【第68回】 手先と腹をむすぶ

技を上手くかけるためには、力を有効に使わなければならない。下半身、腹などからの力を手先に通し、技をかけるわけだが、手が折れたり、手先がしっかりしていないと技はきかない。手先がしっかりするとは、手先と腹がしっかりと繋がり、結んでいることである。従って、相手が手をつかんできても、腹をつかんだことになる。手先で技をかけるわけだが、動かすのは手先と結んでいる腹を動かすことになる。腹から、力を手先に出すわけである。

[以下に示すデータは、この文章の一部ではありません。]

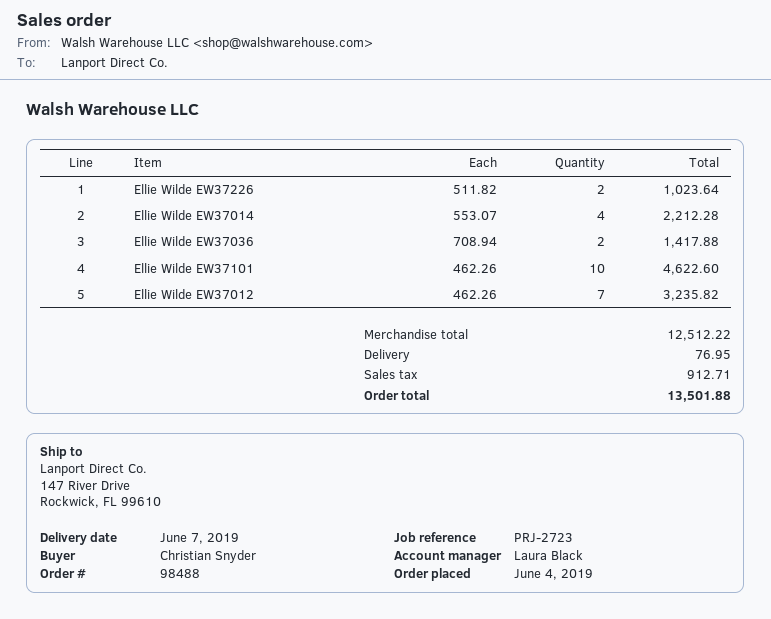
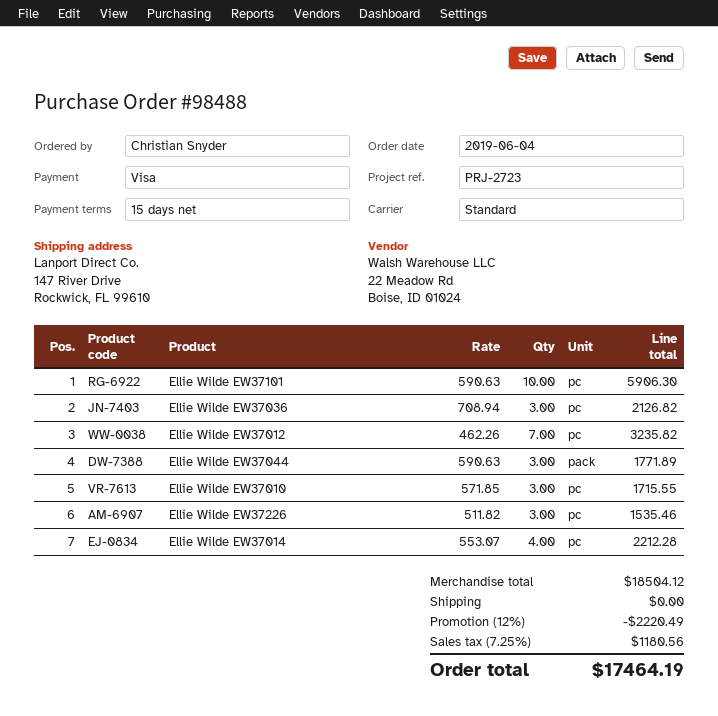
Ellie Wilde EW37226: 2 x 511.82 = 1023.64 -> 3 x 511.82 = 1535.46
Ellie Wilde EW37036: 2 x 708.94 = 1417.88 -> 3 x 708.94 = 2126.82
Ellie Wilde EW37101: 10 x 462.26 = 4622.60 -> 10 x 590.63 = 5906.30
Ellie Wilde EW37044: none -> 3 x 590.63 = 1771.89
Ellie Wilde EW37010: none -> 3 x 571.85 = 1715.55
subtotal: 12512.22 -> 18504.12
discount: none -> 12% = 2220.49
shipping: 76.95 -> 0.00
tax: 912.71 -> 1180.56
total: 13501.88 -> 17464.19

折れない手、腹と結んだ手をつくり、それを鍛えることは、合気道のすべての形できるし、すべての形の稽古でやらなければならないことだが、特に、そのための鍛錬に相応しいものには、次のような形がある:

〇 転換法
〇 片手取呼吸法
〇 諸手取呼吸法
〇 片手取四方投げ
〇 片手取隅落し

ただし注意しなければならないのは、手先と腹を結ぶことを意識してやることでやる。目的意識を持たずにいくら稽古しても上達はない。

手と腹が結んでいないフラフラした手では、力が手先に集まらず、相手に技をかけても返されてしまう。また、腹としっかり結んだ手でないと、力を出そうとしても手だけの手さばきになってしまうことになる。手と腹をしっかり結ばなければ上達はないし、先へも進めない。手先が腹の一部になるように、上記の形を何度も何度も稽古するのがよいだろう。